What is needed |
Lines in which "language" appears should be pulled from the data below.

Input records |
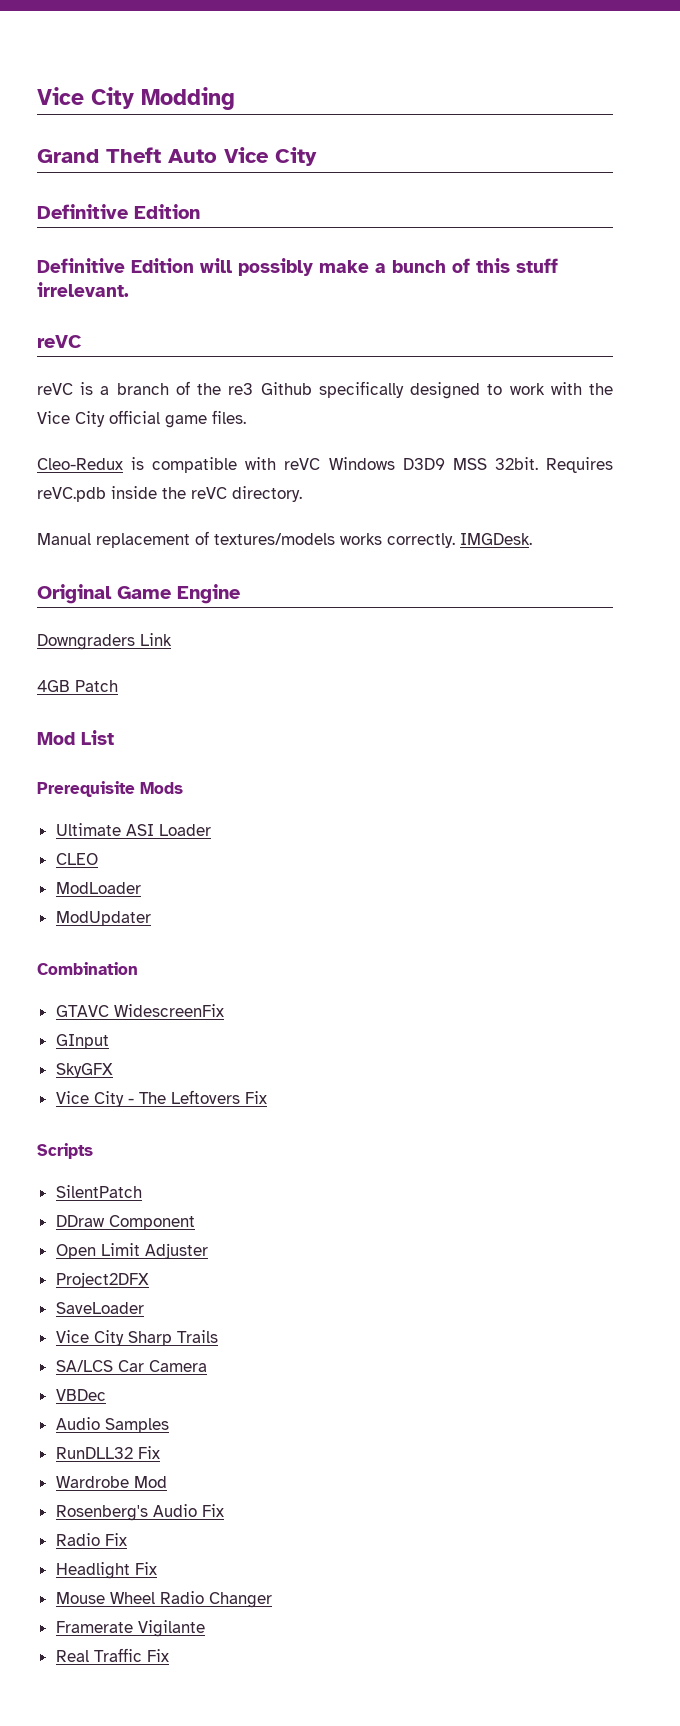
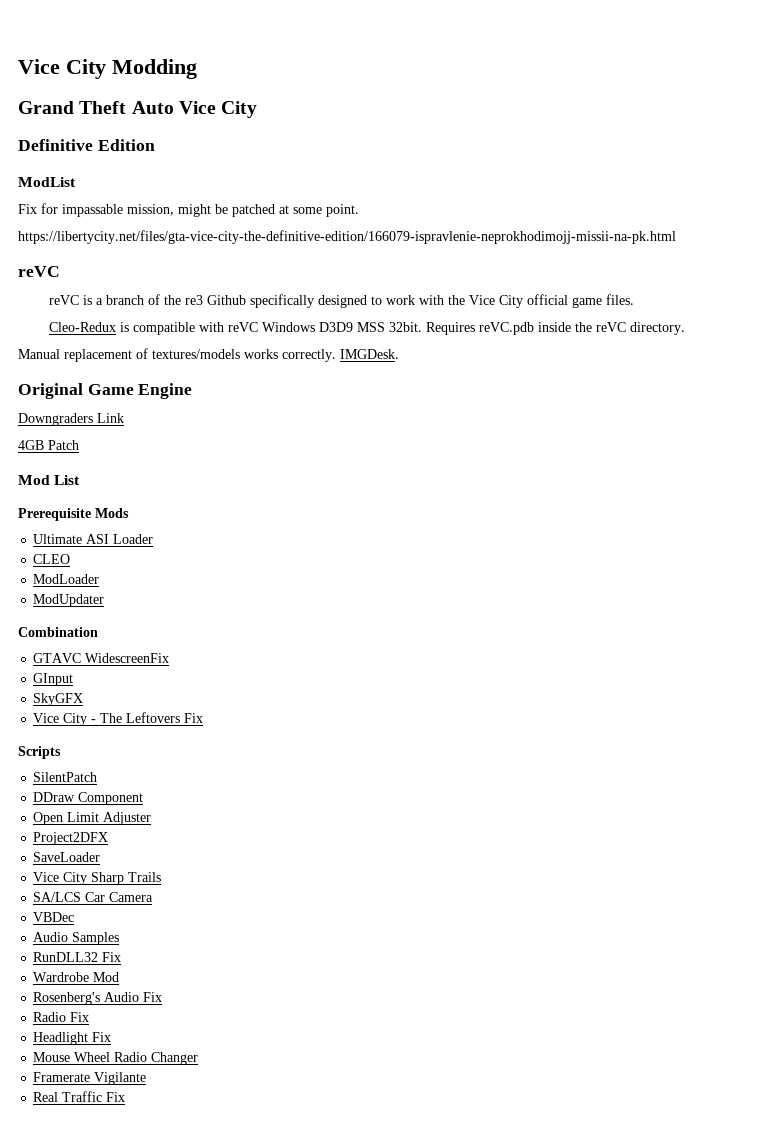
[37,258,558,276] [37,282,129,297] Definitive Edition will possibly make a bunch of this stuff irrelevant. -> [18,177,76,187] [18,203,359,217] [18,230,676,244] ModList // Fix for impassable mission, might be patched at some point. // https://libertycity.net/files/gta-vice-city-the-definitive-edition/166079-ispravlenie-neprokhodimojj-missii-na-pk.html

--

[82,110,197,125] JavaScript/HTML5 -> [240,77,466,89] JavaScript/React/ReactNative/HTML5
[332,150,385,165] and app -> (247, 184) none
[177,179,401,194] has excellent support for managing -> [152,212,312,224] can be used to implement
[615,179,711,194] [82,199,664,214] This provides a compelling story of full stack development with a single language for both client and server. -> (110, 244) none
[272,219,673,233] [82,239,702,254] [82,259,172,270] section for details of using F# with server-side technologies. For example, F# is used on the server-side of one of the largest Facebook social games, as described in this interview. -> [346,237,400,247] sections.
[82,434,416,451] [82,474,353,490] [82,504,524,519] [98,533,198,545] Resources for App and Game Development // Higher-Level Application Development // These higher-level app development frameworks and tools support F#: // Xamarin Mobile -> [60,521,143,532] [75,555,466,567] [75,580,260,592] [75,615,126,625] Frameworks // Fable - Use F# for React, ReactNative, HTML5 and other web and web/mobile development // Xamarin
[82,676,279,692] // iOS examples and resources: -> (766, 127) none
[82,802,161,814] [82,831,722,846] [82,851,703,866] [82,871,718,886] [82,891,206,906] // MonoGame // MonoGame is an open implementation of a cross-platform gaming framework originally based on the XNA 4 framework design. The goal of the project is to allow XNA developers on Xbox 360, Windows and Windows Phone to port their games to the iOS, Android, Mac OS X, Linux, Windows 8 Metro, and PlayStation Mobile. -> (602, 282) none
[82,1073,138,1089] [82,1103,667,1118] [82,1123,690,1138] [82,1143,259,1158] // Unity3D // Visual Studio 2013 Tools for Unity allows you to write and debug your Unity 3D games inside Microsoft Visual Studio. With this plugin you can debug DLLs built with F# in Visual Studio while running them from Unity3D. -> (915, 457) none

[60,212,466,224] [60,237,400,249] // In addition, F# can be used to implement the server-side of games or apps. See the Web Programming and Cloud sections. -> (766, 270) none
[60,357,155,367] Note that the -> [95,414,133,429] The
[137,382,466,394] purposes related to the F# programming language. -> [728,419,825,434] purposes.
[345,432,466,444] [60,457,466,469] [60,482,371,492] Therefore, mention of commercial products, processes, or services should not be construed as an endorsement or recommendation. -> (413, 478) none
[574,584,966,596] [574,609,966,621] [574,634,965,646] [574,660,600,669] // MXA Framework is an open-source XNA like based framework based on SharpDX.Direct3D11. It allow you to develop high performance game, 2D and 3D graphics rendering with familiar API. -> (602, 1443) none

The answer |
[615,179,711,194] [82,199,664,214] This provides a compelling story of full stack development with a single language for both client and server. -> (110, 244) none
[137,382,466,394] purposes related to the F# programming language. -> [728,419,825,434] purposes.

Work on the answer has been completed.